Milhares de homens, organizados em ranchos, por freguesia, dão a volta à ilha, a pé, rezando o terço, durante oito dias, parando em todas as igrejas e dormitando nos lares das comunidades por onde passam, onde são acolhidos voluntariamente.

Contrariamente às romarias masculinas, as femininas têm uma duração inferior a 24 horas.

Para realizar a romaria feminina, Maria Medeiros procurou o pároco da sua freguesia, a Fajã de Cima, a cinco quilómetros do centro de Ponta Delgada, que entrou em contacto com o bispo da Diocese de Angra do Heroísmo.

O bispo deu o seu aval, mas impôs, segundo Maria Medeiros, que, contrariamente aos romeiros, que levam na sua caminhada um xaile, um lenço, um bordão e um terço, as mulheres usassem como indumentária um lenço e um terço.

Estava aberto o precedente para que se pudessem realizar, então, romarias femininas, uma vez que as mulheres que participaram na marcha pela paz insistiram em continuar, anualmente, pela Quaresma, pretensão que não era bem acolhida pela maioria dos romeiros, como explica a promotora da iniciativa.

“No princípio, saíamos numa sexta-feira da Fajã de Cima, em romaria para a Senhora da Paz, durante a noite.

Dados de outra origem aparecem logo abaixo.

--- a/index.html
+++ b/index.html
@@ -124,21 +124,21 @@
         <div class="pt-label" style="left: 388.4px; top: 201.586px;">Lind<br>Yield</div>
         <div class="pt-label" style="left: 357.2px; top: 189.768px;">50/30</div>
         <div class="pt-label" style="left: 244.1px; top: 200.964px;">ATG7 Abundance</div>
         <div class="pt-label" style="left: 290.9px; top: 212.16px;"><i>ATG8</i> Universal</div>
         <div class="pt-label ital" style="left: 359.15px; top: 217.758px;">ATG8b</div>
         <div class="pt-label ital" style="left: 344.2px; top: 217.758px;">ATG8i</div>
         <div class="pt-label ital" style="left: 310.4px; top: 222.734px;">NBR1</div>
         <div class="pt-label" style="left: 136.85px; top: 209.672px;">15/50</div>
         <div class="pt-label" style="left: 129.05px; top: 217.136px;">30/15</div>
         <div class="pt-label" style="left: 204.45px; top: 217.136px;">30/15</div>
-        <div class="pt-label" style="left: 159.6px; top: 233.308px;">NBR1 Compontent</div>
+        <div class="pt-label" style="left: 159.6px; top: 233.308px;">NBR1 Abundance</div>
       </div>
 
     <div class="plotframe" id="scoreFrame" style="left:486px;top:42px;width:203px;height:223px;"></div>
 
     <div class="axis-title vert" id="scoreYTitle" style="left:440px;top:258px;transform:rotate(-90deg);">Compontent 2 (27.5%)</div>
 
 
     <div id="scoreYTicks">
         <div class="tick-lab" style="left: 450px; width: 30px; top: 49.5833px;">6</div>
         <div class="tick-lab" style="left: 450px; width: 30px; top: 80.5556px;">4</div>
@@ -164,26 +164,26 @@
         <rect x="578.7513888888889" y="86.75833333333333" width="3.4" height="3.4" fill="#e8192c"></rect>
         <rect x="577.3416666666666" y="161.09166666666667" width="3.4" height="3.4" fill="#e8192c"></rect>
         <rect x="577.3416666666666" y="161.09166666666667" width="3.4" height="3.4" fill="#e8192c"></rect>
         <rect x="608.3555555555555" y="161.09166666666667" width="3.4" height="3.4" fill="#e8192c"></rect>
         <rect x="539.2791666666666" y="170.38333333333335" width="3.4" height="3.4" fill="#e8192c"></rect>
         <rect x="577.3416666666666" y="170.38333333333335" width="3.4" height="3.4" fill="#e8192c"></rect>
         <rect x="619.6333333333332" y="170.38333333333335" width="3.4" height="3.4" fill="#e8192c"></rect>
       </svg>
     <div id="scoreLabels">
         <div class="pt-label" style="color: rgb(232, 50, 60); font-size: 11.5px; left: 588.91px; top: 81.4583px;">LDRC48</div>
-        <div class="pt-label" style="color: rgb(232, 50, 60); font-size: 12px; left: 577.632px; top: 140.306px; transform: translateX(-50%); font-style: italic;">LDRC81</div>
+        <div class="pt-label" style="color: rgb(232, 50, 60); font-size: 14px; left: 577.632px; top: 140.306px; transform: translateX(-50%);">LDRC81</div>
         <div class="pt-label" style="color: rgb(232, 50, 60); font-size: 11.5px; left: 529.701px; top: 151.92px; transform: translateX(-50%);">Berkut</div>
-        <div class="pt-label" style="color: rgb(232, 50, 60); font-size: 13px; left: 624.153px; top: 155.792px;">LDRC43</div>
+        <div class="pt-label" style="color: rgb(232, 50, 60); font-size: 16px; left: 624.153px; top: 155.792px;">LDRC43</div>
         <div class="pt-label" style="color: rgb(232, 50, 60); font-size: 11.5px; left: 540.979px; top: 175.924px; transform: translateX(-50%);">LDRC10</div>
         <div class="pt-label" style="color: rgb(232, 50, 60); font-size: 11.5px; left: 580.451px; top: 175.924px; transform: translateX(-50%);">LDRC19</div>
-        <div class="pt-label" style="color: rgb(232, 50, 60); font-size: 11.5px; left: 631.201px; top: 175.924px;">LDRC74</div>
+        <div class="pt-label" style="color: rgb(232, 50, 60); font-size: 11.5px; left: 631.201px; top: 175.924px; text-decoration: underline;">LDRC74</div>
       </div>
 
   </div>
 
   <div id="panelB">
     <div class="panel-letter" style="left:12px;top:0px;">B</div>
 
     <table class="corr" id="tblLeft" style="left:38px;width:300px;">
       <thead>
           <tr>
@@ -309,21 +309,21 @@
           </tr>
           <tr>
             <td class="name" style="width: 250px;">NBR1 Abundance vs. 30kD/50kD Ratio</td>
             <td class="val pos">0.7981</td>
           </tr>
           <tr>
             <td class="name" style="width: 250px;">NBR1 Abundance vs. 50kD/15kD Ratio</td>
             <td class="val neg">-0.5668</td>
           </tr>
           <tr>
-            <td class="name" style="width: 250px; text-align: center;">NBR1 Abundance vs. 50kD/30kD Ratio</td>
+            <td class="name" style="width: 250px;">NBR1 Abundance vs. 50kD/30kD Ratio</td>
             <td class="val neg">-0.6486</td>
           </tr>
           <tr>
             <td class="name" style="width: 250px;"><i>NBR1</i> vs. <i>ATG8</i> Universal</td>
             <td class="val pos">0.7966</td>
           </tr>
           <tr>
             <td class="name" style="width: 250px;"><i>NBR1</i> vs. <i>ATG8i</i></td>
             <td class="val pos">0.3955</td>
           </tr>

Durante muitos anos, fomos para aquela ermida, saindo na semana dos ramos, para chegar no domingo e integrar a procissão da freguesia”, declarou, explicando que no primeiro ano foram 30 as mulheres romeiras, mas chegaram a ser 135, “uma vez que começaram a vir pessoas das outras freguesias”.

Após ter surgido a romaria feminina da Fajã de Cima, foi criado um novo rancho feminino na freguesia de Santa Clara, em Ponta Delgada, hoje o mais representativo dos cinco existentes na ilha de São Miguel, que congrega cerca de 700 pessoas, de acordo com a romeira.

“Andar como nós andamos, sair de casa para isso, é um ato de fé, apesar de admitir que há mulheres que vão na romaria arrastadas por colegas”, afirmou Maria Medeiros, que ainda hoje, apesar da idade, se associa às romarias, apoiadas logisticamente por romeiros.